> **Exercise requirements**:
When the line containing "- (i) consignar" appears in the entries below, begin printing there and stop after the line containing "27 de janeiro"; print each of those lines exactly and no other line.

Change detection data
________________

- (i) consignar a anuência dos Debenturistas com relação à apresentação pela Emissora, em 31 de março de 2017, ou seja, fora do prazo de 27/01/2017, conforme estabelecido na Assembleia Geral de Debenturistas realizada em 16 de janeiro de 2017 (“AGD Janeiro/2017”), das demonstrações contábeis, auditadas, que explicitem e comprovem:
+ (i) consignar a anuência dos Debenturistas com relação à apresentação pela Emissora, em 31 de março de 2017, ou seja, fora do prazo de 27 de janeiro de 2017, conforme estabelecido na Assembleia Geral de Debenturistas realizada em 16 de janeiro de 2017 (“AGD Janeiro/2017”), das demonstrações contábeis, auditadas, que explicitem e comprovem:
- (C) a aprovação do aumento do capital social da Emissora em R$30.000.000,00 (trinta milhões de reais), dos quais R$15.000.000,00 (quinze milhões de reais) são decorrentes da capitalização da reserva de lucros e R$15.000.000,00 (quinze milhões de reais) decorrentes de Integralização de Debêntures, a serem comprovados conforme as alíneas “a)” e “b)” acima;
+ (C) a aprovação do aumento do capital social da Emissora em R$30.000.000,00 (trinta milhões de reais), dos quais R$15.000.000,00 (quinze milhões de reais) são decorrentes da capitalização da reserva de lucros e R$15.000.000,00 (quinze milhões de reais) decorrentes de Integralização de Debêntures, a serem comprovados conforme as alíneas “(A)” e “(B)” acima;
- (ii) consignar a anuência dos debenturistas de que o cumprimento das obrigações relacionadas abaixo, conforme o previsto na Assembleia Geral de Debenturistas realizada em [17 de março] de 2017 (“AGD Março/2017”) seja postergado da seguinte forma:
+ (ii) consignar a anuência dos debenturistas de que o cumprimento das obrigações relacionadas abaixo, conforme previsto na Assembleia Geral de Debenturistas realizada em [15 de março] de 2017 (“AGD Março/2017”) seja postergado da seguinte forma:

________________

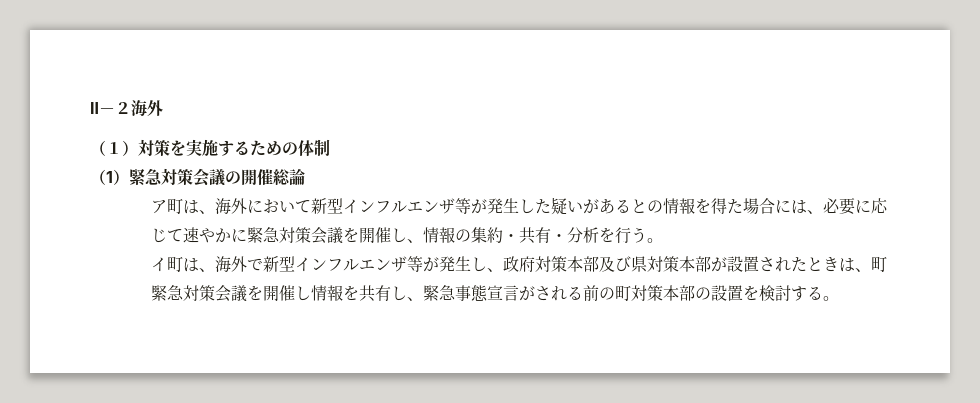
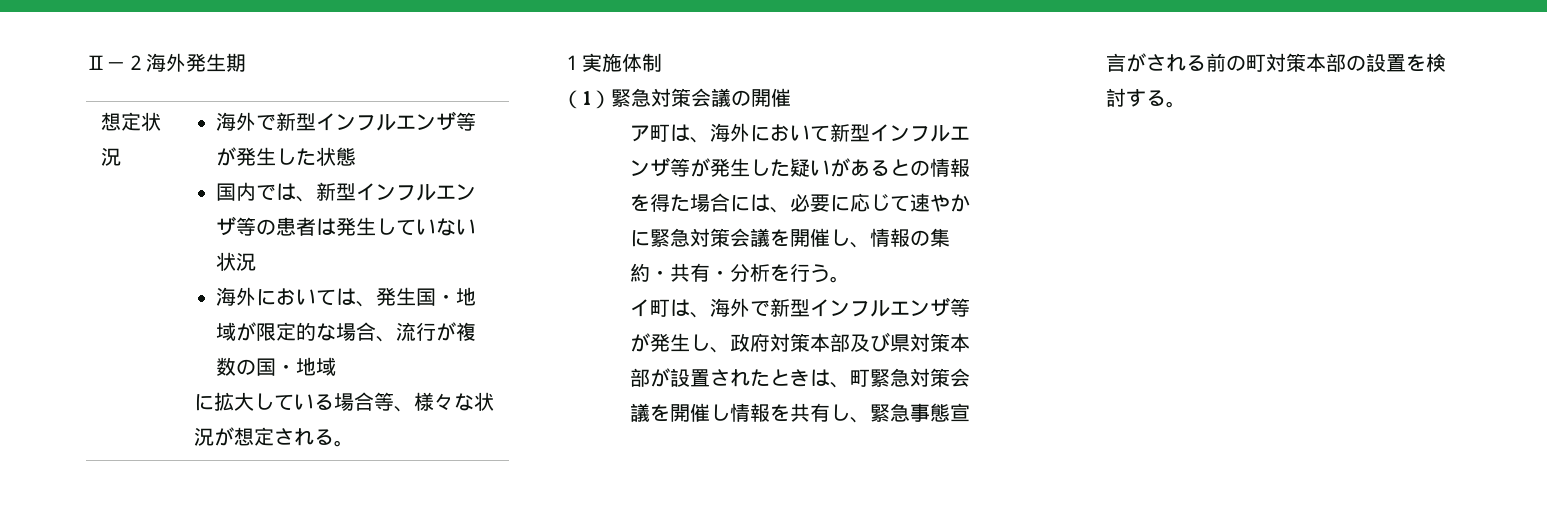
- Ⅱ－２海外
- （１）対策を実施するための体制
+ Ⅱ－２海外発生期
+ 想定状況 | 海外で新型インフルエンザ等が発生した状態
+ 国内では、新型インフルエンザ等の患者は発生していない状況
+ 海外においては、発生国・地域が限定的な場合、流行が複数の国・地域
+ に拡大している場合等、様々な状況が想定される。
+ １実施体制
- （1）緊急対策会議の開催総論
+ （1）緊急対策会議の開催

________________

> **Exercise output**:
- (i) consignar a anuência dos Debenturistas com relação à apresentação pela Emissora, em 31 de março de 2017, ou seja, fora do prazo de 27/01/2017, conforme estabelecido na Assembleia Geral de Debenturistas realizada em 16 de janeiro de 2017 (“AGD Janeiro/2017”), das demonstrações contábeis, auditadas, que explicitem e comprovem:
+ (i) consignar a anuência dos Debenturistas com relação à apresentação pela Emissora, em 31 de março de 2017, ou seja, fora do prazo de 27 de janeiro de 2017, conforme estabelecido na Assembleia Geral de Debenturistas realizada em 16 de janeiro de 2017 (“AGD Janeiro/2017”), das demonstrações contábeis, auditadas, que explicitem e comprovem:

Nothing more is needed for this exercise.